La ligne prudente que Gaga trace entre l’adoration et la manie est tout à fait valable, et permet temporairement à un commentaire sur l’obsession des fans de se faufiler dans le tableau. (Lee est pratiquement une fille Manson.) Cependant, à la manière de Phillips, cette idée ne se concrétise jamais vraiment. Avant d’en avoir l’occasion, Joker : Folie à Deux change encore de tangente. Sans parler du courant œdipien sous-jacent intrigant du film, qui présente le désir d’adoration d’Arthur comme une réponse à un manque de chaleur maternelle ; il n’est pas difficile de deviner jusqu’où cela va.
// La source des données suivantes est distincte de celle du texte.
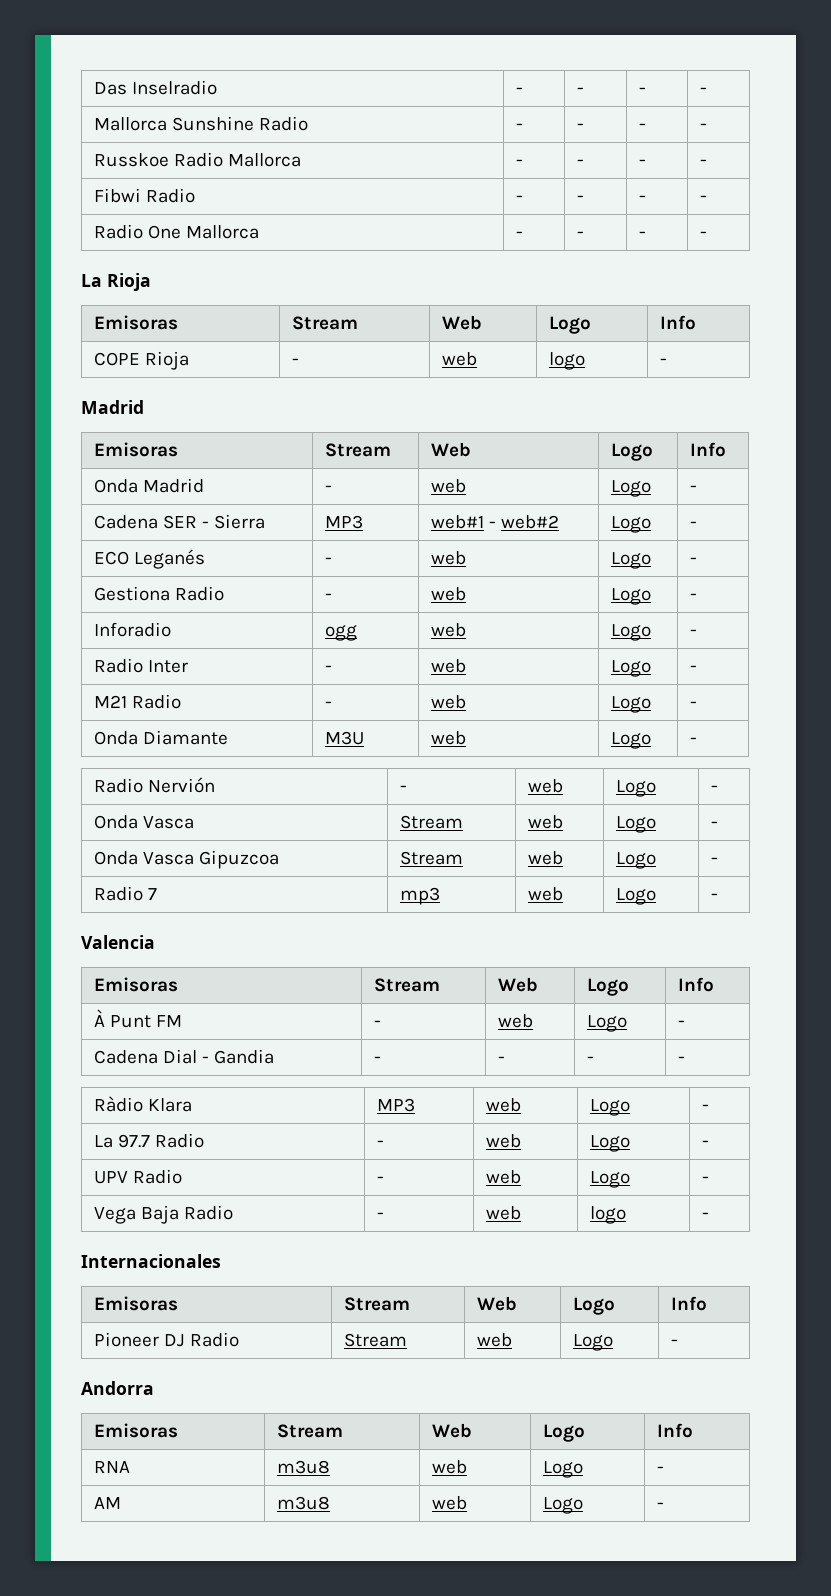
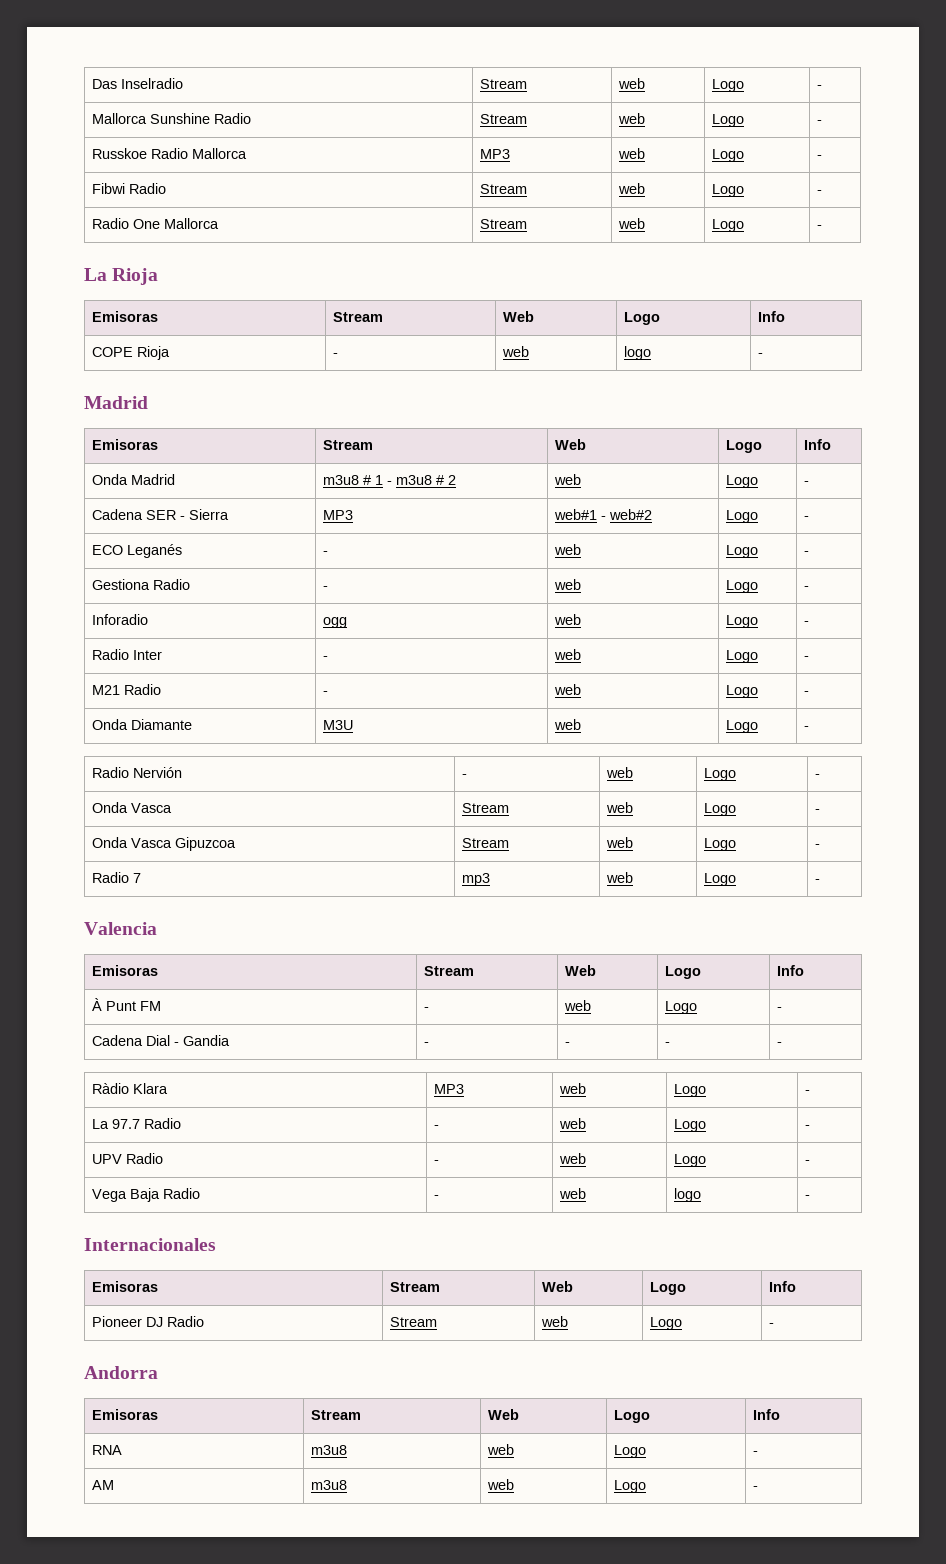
- Das Inselradio | - | - | - | -
+ Das Inselradio | Stream | web | Logo | -
- Mallorca Sunshine Radio | - | - | - | -
+ Mallorca Sunshine Radio | Stream | web | Logo | -
- Russkoe Radio Mallorca | - | - | - | -
+ Russkoe Radio Mallorca | MP3 | web | Logo | -
- Fibwi Radio | - | - | - | -
+ Fibwi Radio | Stream | web | Logo | -
- Radio One Mallorca | - | - | - | -
+ Radio One Mallorca | Stream | web | Logo | -
- Onda Madrid | - | web | Logo | -
+ Onda Madrid | m3u8 # 1 - m3u8 # 2 | web | Logo | -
Joker, bien que dispersé dans ses idées politiques et déterminé à imiter d’autres cinéastes meilleurs, avait au moins des motifs visuels et thématiques unificateurs. Il semblait complet, bien que bricolé. Joker : Folie à Deux s’écarte de cette approche – d’abord pour le meilleur, mais finalement pour le pire. Ses cadres et sa dynamique de personnages plus réfléchis préparent le terrain pour une romance musicale qui ne s’épanouit jamais – visuellement, acoustiquement, émotionnellement – ​​laissant place à une suite entièrement alourdie par son prédécesseur, malgré tous ses efforts pour échapper à son orbite.

Correction: La version originale de cette critique a identifié à tort « Gonna Build a Mountain » comme ayant été écrite pour Joker : Folie à Deux. Toutes les chansons chantées à l’écran par Joaquin Phoenix et Lady Gaga sont antérieures au film.